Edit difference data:
---
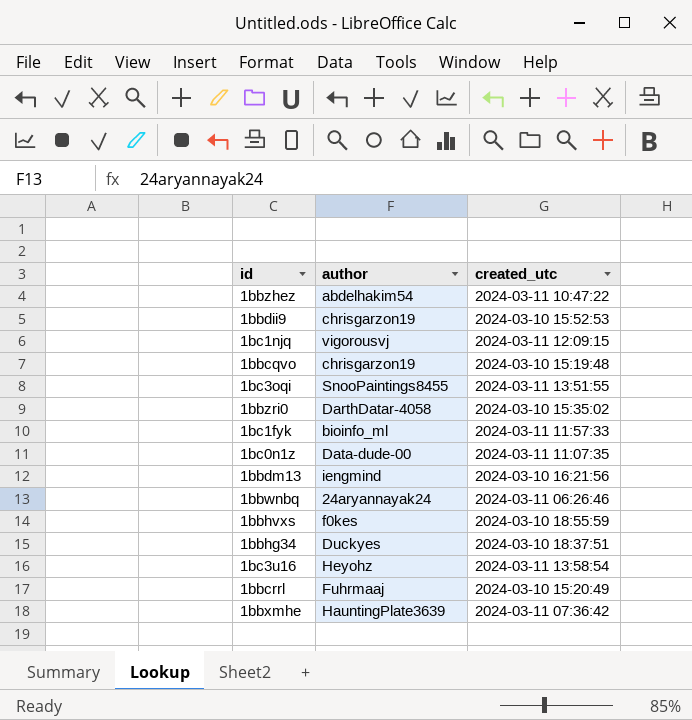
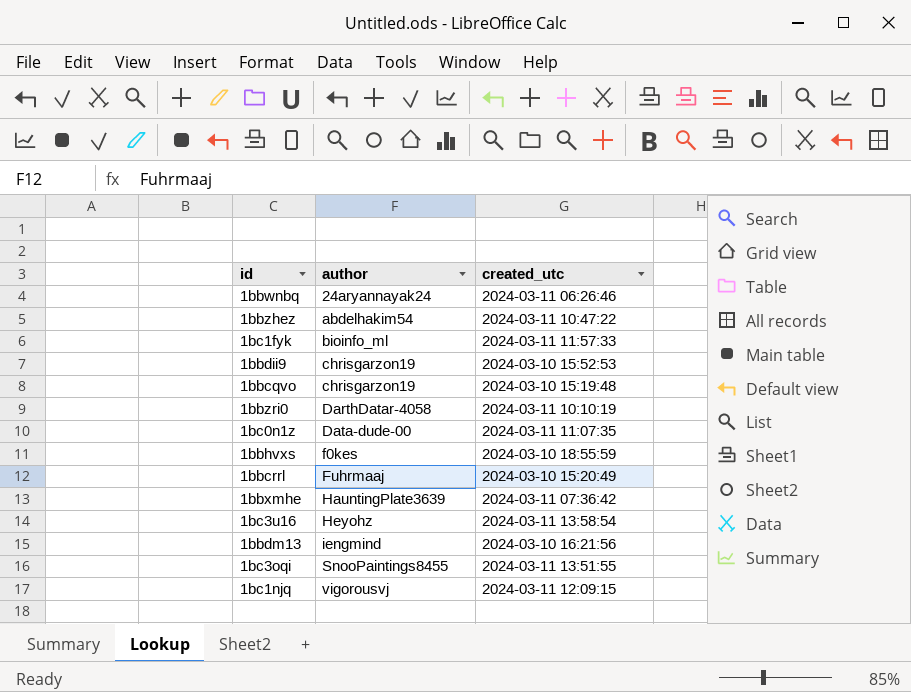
row order: none -> author ascending
row 1bbhg34: Duckyes | 2024-03-10 18:37:51 -> none
1bbzri0 | created_utc: 2024-03-10 15:35:02 -> 2024-03-11 10:10:19

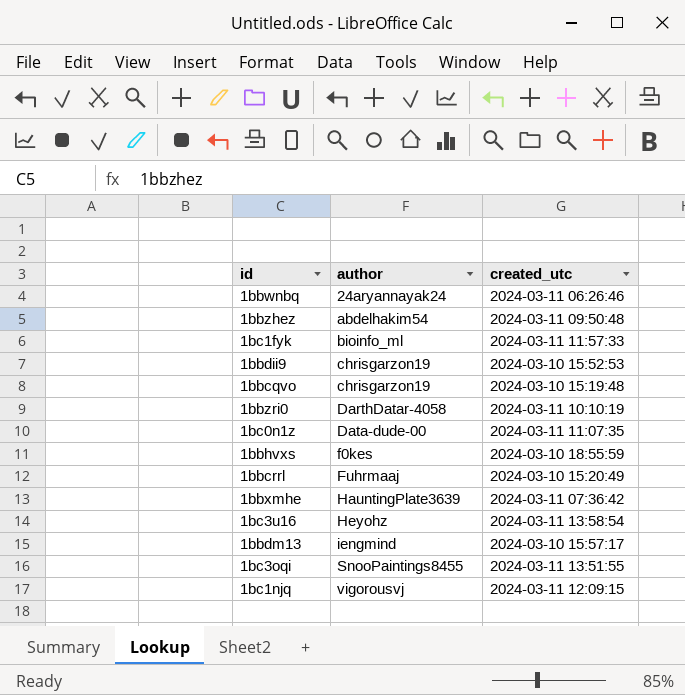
1bbzhez | created_utc: 2024-03-11 10:47:22 -> 2024-03-11 09:50:48
1bbdm13 | created_utc: 2024-03-10 16:21:56 -> 2024-03-10 15:57:17

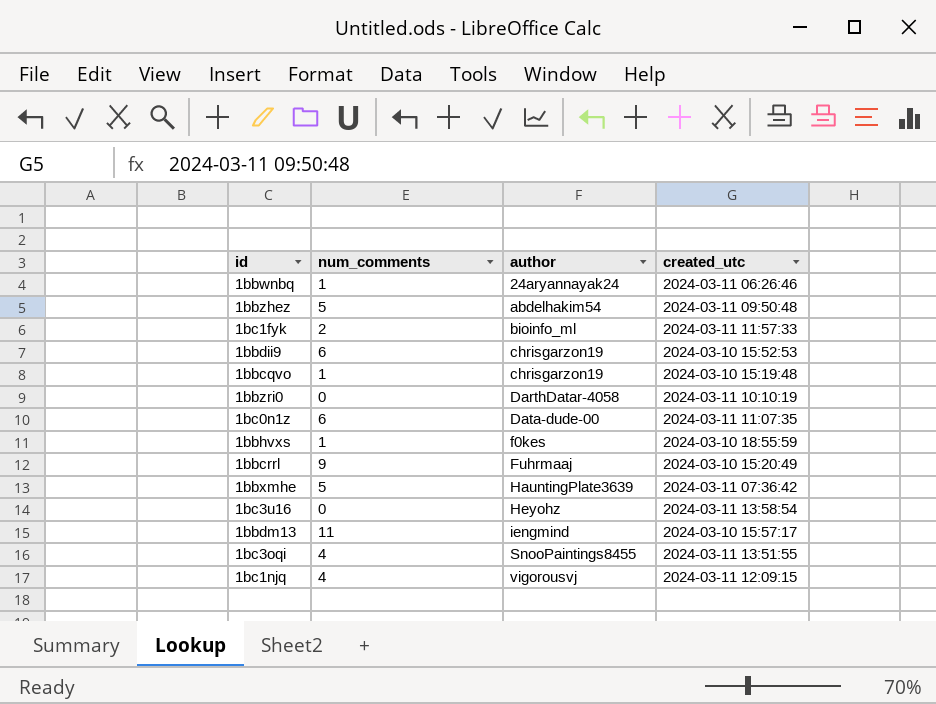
column num_comments | position: none -> 2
---
#### Task description
Exactly as written above, print every record, and keep the pictures out.

#### Answer section
row order: none -> author ascending
row 1bbhg34: Duckyes | 2024-03-10 18:37:51 -> none
1bbzri0 | created_utc: 2024-03-10 15:35:02 -> 2024-03-11 10:10:19

1bbzhez | created_utc: 2024-03-11 10:47:22 -> 2024-03-11 09:50:48
1bbdm13 | created_utc: 2024-03-10 16:21:56 -> 2024-03-10 15:57:17

column num_comments | position: none -> 2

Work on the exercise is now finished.